Działania edukacyjne, informacyjne, promocyjne i opiniotwórcze winny pozostać głównymi zadaniami Towarzystwa. Praca Towarzystwa winna zasadzać się na pracy społecznej jego członków. Zarząd Główny winien mieć środki finansowe stosowne do opłacenia od jednego do dwu etatów, zabezpieczenia obsługi materialnej w zakresie odpowiednim do współczesnej techniki i nie materialnej (fundusz delegacji, fundusz nagród, promocji) w zakresie stosownym do realizacji zadań statutowych. Siła Towarzystwa może być tylko rezultatem działania wszystkich członków, a nie samego ZG. ZG ma wpisane ograniczenie związane z okolicznością, że osoby odpowiedzialne za jego funkcjonowanie muszą być z Warszawy. Przykłady cyklicznych konferencji Nauczania Fizyki w Szkołach Technicznych, konferencji Fizyki Technicznej, które wyszły od dołu (z Krakowa) są przykładami właściwego sposobu działania członków Towarzystwa. Te i inne przykłady dowodzą, że ZG jest otwarty na nowe inicjatywy członków, jeżeli tylko odpowiadają zakresowi działalności statutowej Towarzystwa. Nowe inicjatywy można realizować w Oddziałach a nawet przez powoływanie nowych Komisji ZG, lub Sekcji. Krótko mówiąc, dobre pomysły należy realizować przede wszystkim samemu.
W głosach dyskusji wyliczono wiele szczegółów usprawnienia dotychczasowych kierunków działania i są one słuszne. Ująłbym te sprawy krótko. Współczesne techniki komunikacji i rejestracji informacji dają wspaniałe możliwości usprawnienia pracy Towarzystwa i trzeba je w pełni wykorzystywać. Tylko jeden przykład. W Komisji Nazewnictwa ZG stwierdzamy praktyczne zaprzepaszczenie wyników pracy w tym zakresie z przeszłości, z powodu braku dokumentacji, z wyjątkiem wyników, które znalazły się w Postępach Fizyki.
Istotnym jest ustanowienie racjonalnego systemu dofinansowywania towarzystw naukowych w polskim systemie rządowym. Jest to problem wielu towarzystw. Towarzystwa naukowe winny skrzyknąć się w tej sprawie i zorganizować skuteczny nacisk na gremia decyzyjne w sprawie skromnego dotowania podmiotowego. Ta sprawa nie powinna być obojętna instytucjom PAN, KBN, MEN. Mecenat państwa zawsze towarzyszy takim przedsięwzięciom. Chodzi przecież nie o prywatę, lecz wspieranie bardzo pożytecznej edukacyjnej roli towarzystw i chodzi o środki, które w skali państwa są niczym.

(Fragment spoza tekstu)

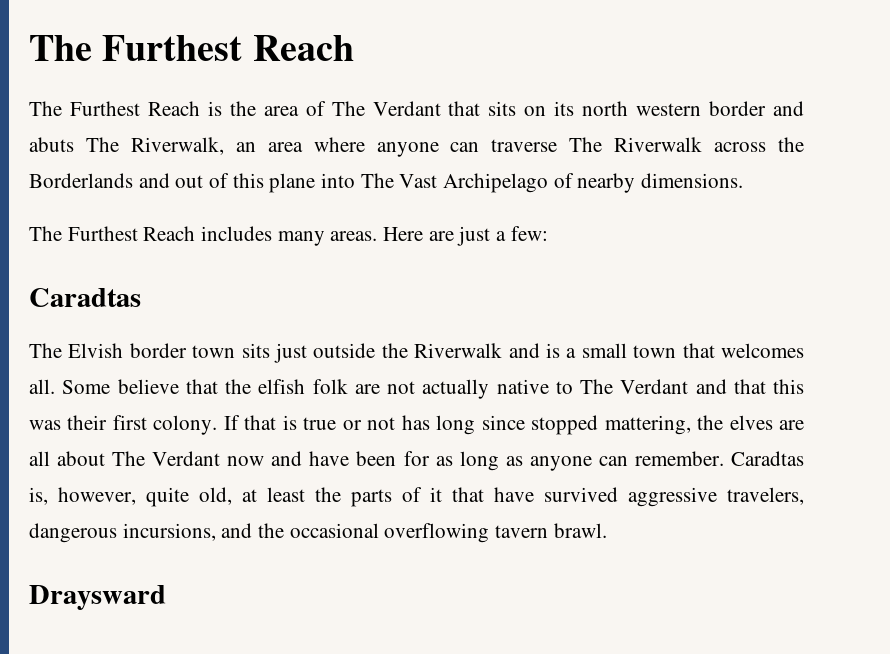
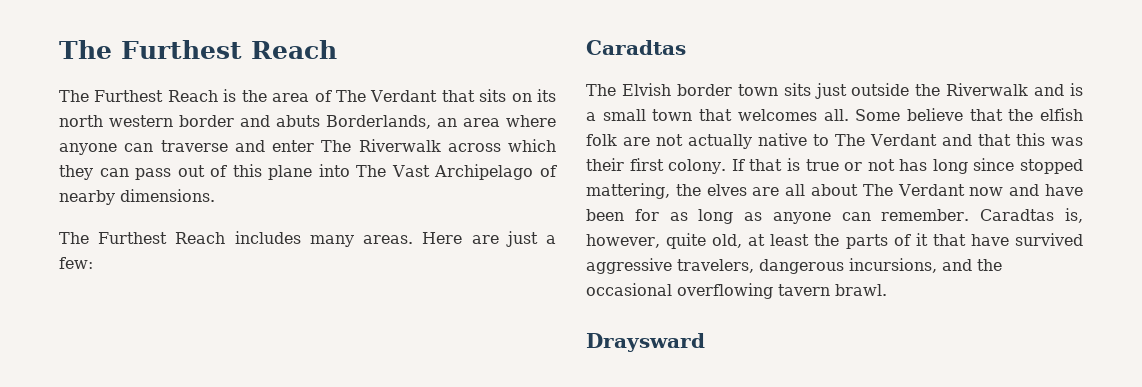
[85,137,224,155] The Riverwalk, -> [326,115,431,129] Borderlands,
(558, 145) none -> [234,140,314,152] and enter
[777,137,804,152] [29,173,170,188] the Borderlands and -> [508,139,556,152] [59,165,172,180] which they can pass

W dyskusji tej chcę wyróżnić znaczenie Postępów Fizyki. ZG ma kuratelę nad szeregiem czasopism, ale rola tego tytułu jest szczególna. Wyrażam uznanie dla zespołu redakcyjnego i zachęcam do rozszerzania działów czasopisma. Boleję nad tym, że prenumerata jest wyraźnie mniejsza od liczby członków i muszę przyznać, że nie rozumiem tego. Chyba ci z pracowników naukowych którzy nie prenumerują są specjalistami od jednego równania. Artykuły bywają hermetyczne i może to zniechęcać nauczycieli, ale w każdym liceum jeden numer czasopisma, to nie wygórowane zadanie. Nie miałbym nic przeciwko obligatoryjnej prenumeracie, lub inaczej włączeniu ceny prenumeraty do składki organizacyjnej. Ważna jest nie liczebność, ale jakość Towarzystwa. Dobra jakość automatycznie przyciąga nowych.